*** Opening DATA SUPPLIED ***
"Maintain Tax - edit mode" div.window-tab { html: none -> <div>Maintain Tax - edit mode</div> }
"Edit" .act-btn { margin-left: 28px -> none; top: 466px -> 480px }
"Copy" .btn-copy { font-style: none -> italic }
*** Closing DATA SUPPLIED ***
*** Opening DATA SUPPLIED ***
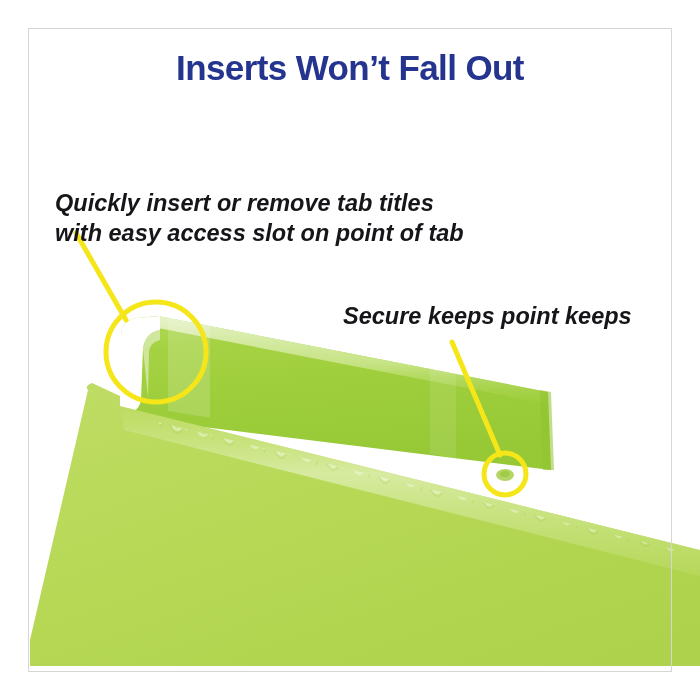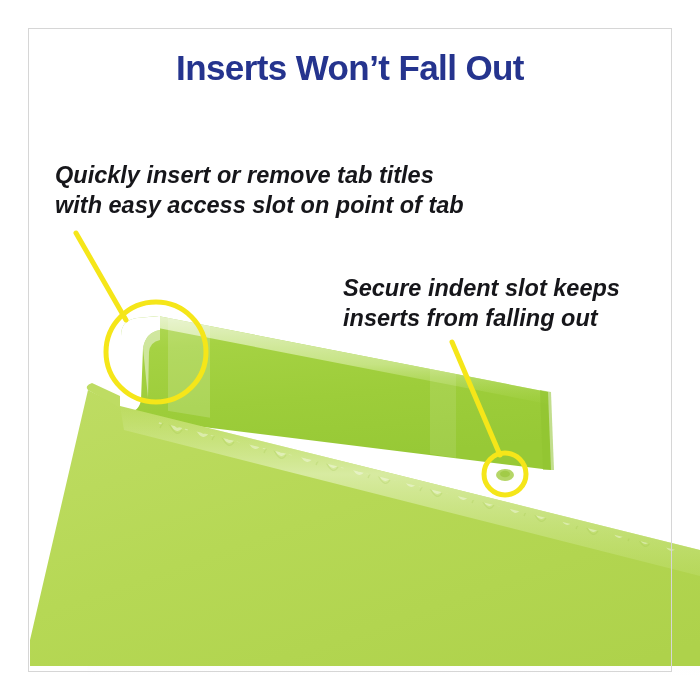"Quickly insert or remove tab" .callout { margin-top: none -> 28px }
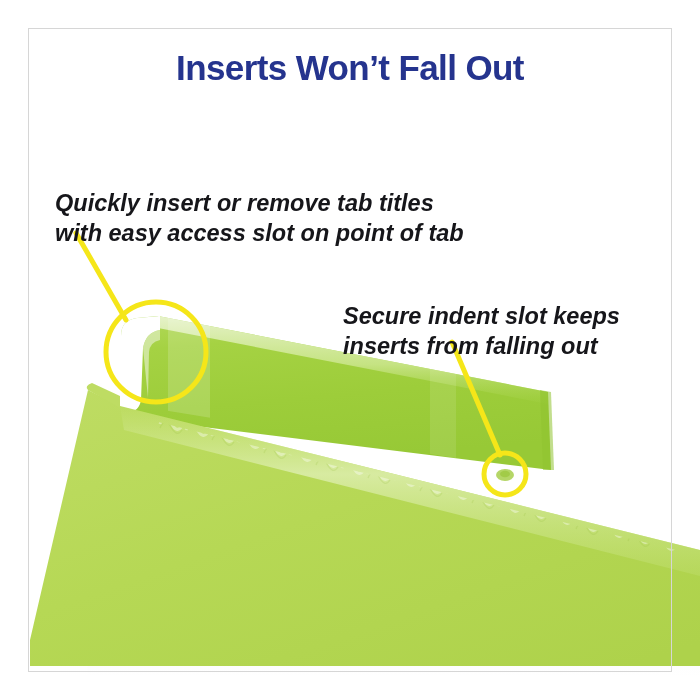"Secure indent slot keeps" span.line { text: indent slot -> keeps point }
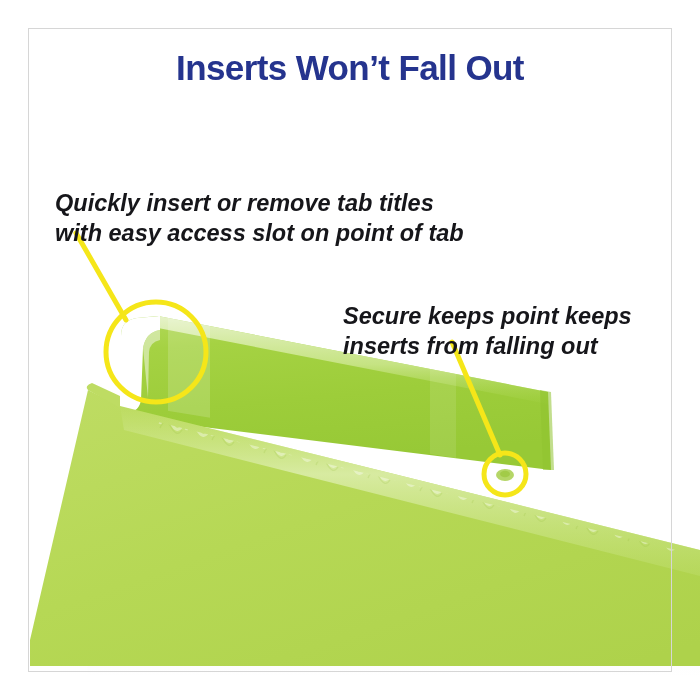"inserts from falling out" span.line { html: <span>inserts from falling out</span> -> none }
*** Closing DATA SUPPLIED ***
*** Opening DATA SUPPLIED ***
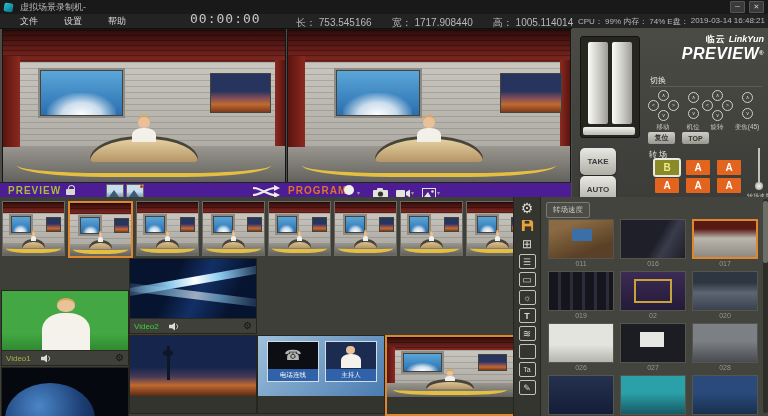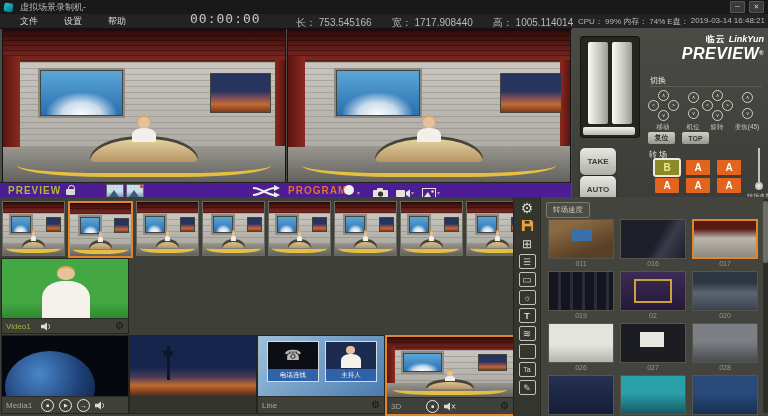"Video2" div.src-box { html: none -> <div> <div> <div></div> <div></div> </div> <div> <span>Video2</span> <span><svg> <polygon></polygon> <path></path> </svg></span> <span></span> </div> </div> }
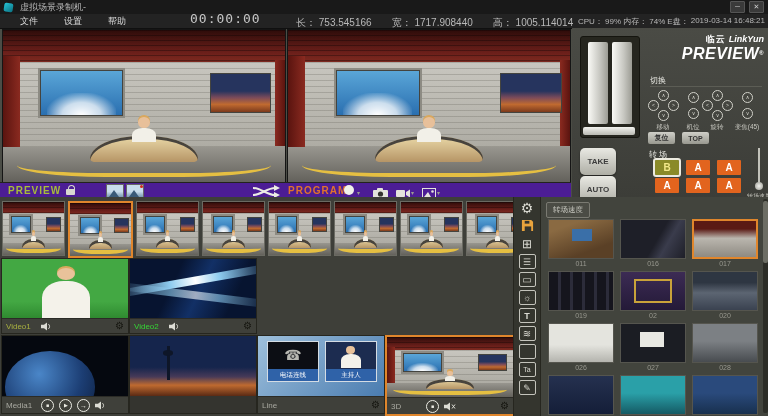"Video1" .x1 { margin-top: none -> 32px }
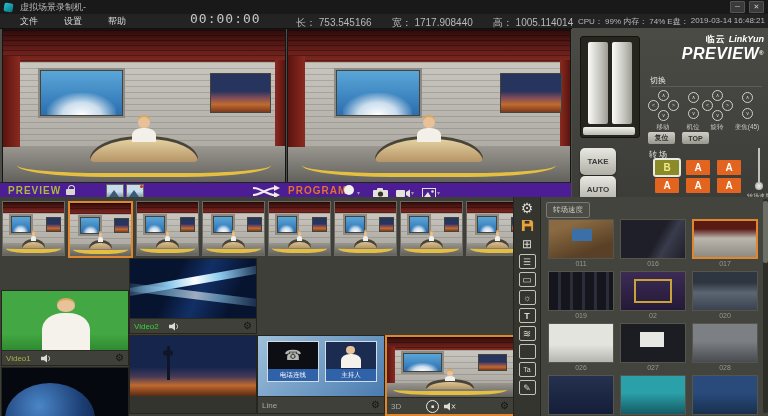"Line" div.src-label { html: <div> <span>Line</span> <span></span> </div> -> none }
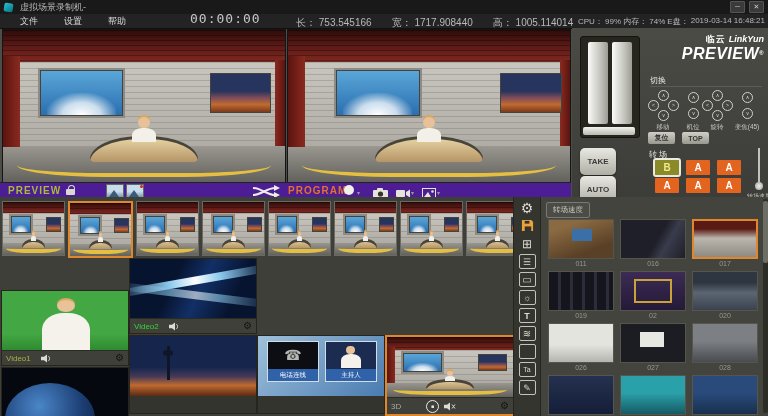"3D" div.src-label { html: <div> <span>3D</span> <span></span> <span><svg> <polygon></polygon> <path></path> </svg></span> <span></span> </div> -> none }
*** Closing DATA SUPPLIED ***
PROBLEM REQUIREMENTS :: Once you reach the line with "none -> <div>Maintain" in the data above, copy it and every line after it exactly, up to and including the line with "font-style: none ->".

TASK RESULT ::
"Maintain Tax - edit mode" div.window-tab { html: none -> <div>Maintain Tax - edit mode</div> }
"Edit" .act-btn { margin-left: 28px -> none; top: 466px -> 480px }
"Copy" .btn-copy { font-style: none -> italic }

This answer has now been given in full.